Some researchers employ the synchronous synergy model to control the tendon-driven robotic ACT hand (Deshpande et al., 2013) in a reduced dimensional space (Rombokas et al., 2011; Zhang et al., 2011; Malhotra et al., 2012). Similarly to Todorov and Ghahramani (2003), dimensionality reduction is applied both in the sensory space and in the actuation space. The “observation synergies” transform sensory readings (tendon lengths) into a lower dimensional variable; the “control synergies” translates synergy-coefficients (as defined in section 2) to motor signals. Model adaptive control and PIDs are applied to the reduced dimensional input, and allow the robotic hand to perform tasks like writing (Rombokas et al., 2011; Malhotra et al., 2012) and playing piano (Zhang et al., 2011). The synergy matrices (observation and control) are computed by applying PCA and NMF to a dataset of tendon-lengths obtained as a result of defined hand motions. It is noteworthy that the more similar this motions are to the ones required to solve the task, the better the quality of the obtained synergy-based controller. This is clearly not surprising, but it highlights the importance of task-related variables in the formation of muscle synergies (Todorov et al., 2005).

Marques et al. (2012) identify synchronous synergies by means of an unsupervised Hebbian-like algorithm that captures the correlations between motor signals and sensory readings. Each synergy thus summarizes the levels of correlation between each motor and one of the sensors. The time modulation of each synergy to solve a given task is then obtained by means of a supervised learning procedure that aims at reducing the task error. Unlike many other works in robotics, the exploratory strategy proposed to generate the dataset of sensory-motor data does not exploit any prior information about the desired motor tasks, therefore muscle synergies are implicitly interpreted as patterns of motor coordinations that solely reflect the biomechanical constraints of the robot. This method has been tested on a single-joint tendon driven robot.

In the context of robotic hands, many researchers adopted the idea of postural-synergies, or eigengrasps. This concept derived by the observation that the variability of finger postures during human grasps can be explained by a few principal components (Santello et al., 1998), i.e., eigengrasps. Similarly, constraining the finger-joints positions of a robotic hand in such a way that the useful grasping postures can be obtained by superposing a small number of components, would result in a substantial simplification of the graphing problem. Ciocarlie and Allen (2009) derived a theoretical formulation of the problem of stable grasping in the low dimensional space of the postural-synergies; such a formulation is further improved by Gabiccini et al. (2011) for complain grasps. These studies are further analyzed and discussed by Bicchi et al. (2011), who presented them from the point of view of modeling the process of grasping and active touch. Finally, Brown and Asada (2007) proposed a direct mechanical implementation of the eigengrasps. In all these works, the quantitative details of the postural-synergies are taken from human experiments and adapted to the robot mechanical structure; the problem of finding a set of synergies that is optimized for a given robotic hand is left as future research.

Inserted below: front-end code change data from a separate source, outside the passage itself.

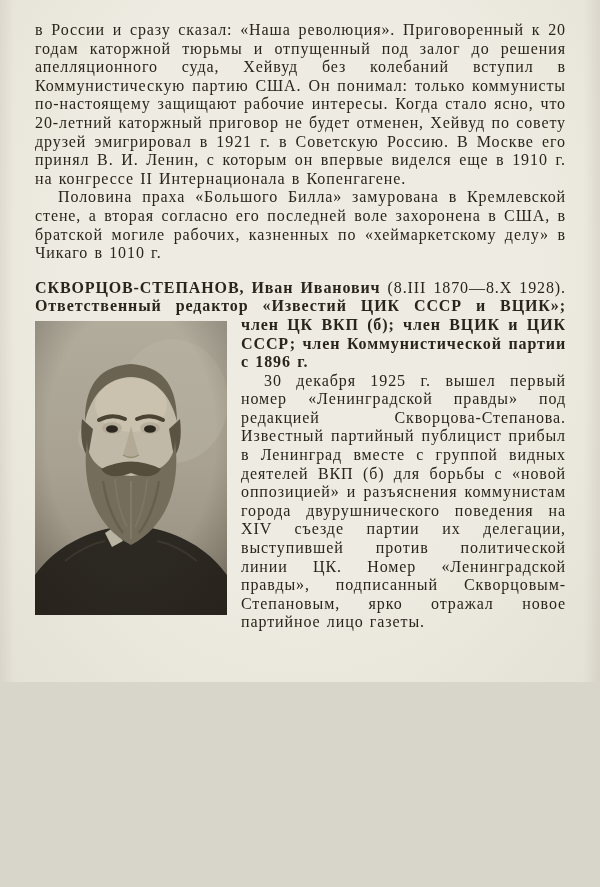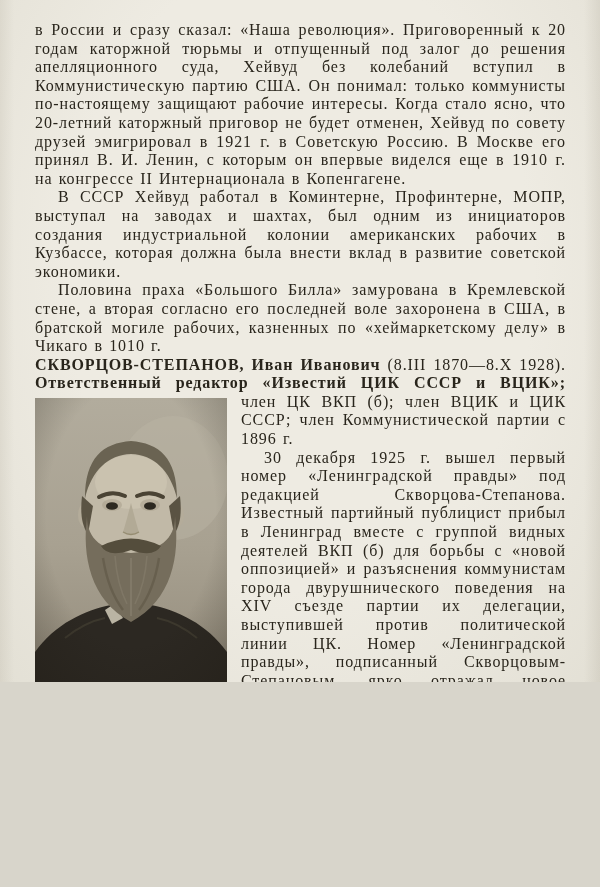"В СССР Хейвуд работал в" p.para { html: <p>В СССР Хейвуд работал в Коминтерне, Профинтерне, МОПР, выступал на заводах и шахтах, был одним из инициаторов создания индустриальной колонии американских рабочих в Кузбассе, которая должна была внести вклад в развитие советской экономики.</p> -> none }
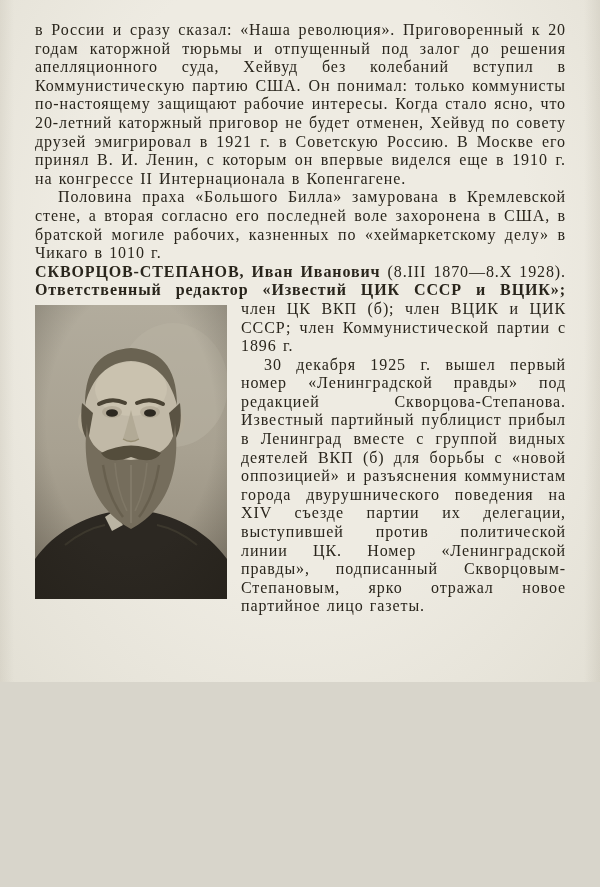"СКВОРЦОВ-СТЕПАНОВ, Иван Иванович (8.III" .entry { margin-top: none -> 16px }
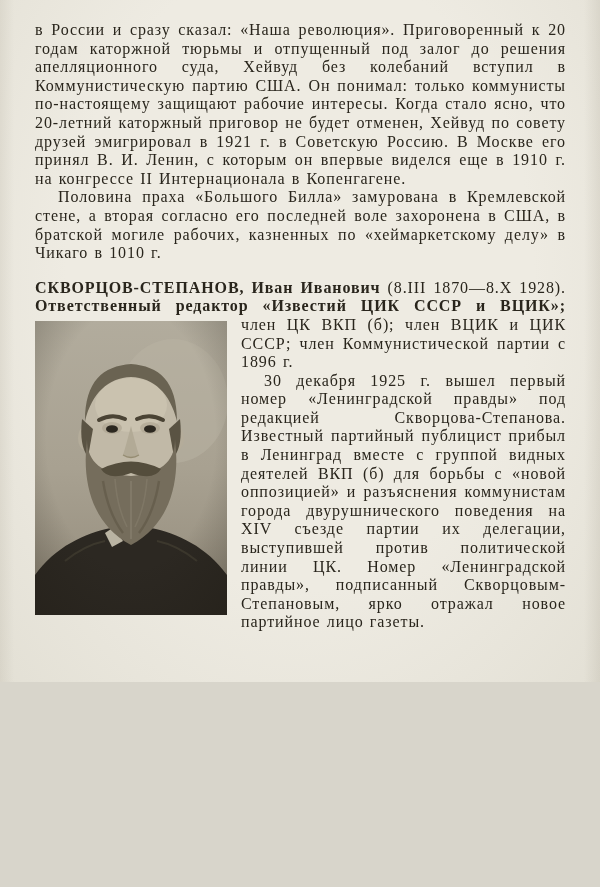"член ЦК ВКП (б); член" .role-rest { font-weight: normal -> bold }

Reduced dimensionality based on postural synergies is also explored by Hauser et al. (2011) for the task of balancing a humanoid robot. The authors propose a mathematical formulation, as well as a method to construct kinematic synergies (i.e., predefined balance between joint positions) that are directly linked to task variables (e.g., for balance control, the center of pressure). Additionally, the synergies are constructed in such a way that the mapping from synergy coefficients to task variables is linear (similar to the work proposed by Nori and Frezza (2005) but in kinematic space). This allows to use a simple proportional-integral-derivative controller (PID) on the synergy coefficients to control the center of pressure of the robot, as long as the movements are slow enough to neglect dynamic disturbances. The proposed method is demonstrated both in simulation and in a real humanoid.

As a final note, it is important to say that the concept of modularity has been employed in robot control in many other ways. In most of these works modules are defined as kinematic-based controllers that are combined sequentially to obtain complex joint trajectories (Khansari-Zadeh and Billard, 2011; Ijspeert et al., 2013). In this regard, these works are more related to the concept of kinematic stroke than to muscle synergies (Pollick et al., 2009). These works are out of the scope of this paper, as we focus on controllers that, in accordance with the models of muscle synergies, are based on (parallel) superpositions of primitives in input-space.

5. Conclusions and Perspectives

The hypothesis of muscle synergies, that proposes a modular organization of the neural circuitry involved in muscle coordination, has been proved very difficult to validate or falsify (Tresch and Jarc, 2009). As discussed in section 3, a substantial body of evidence in favor of this hypothesis comes from the observation that the main components of EMG recordings are robust across behaviors, biomechanical contexts, and individuals. In addition, the successful control of artificial agents confirm the computational feasibility of the hypothesized synergy-based controller (section 4). However, there also exist experiments that, for the case of the human hand, seem to disprove the hypothesis of muscle synergies (Kutch et al., 2008; Valero-Cuevas et al., 2009). As a matter of fact, there is no real consensus yet on whether muscle synergies effectively represent a modular organization of the CNS, or they merely result from the methodology employed during the experiments.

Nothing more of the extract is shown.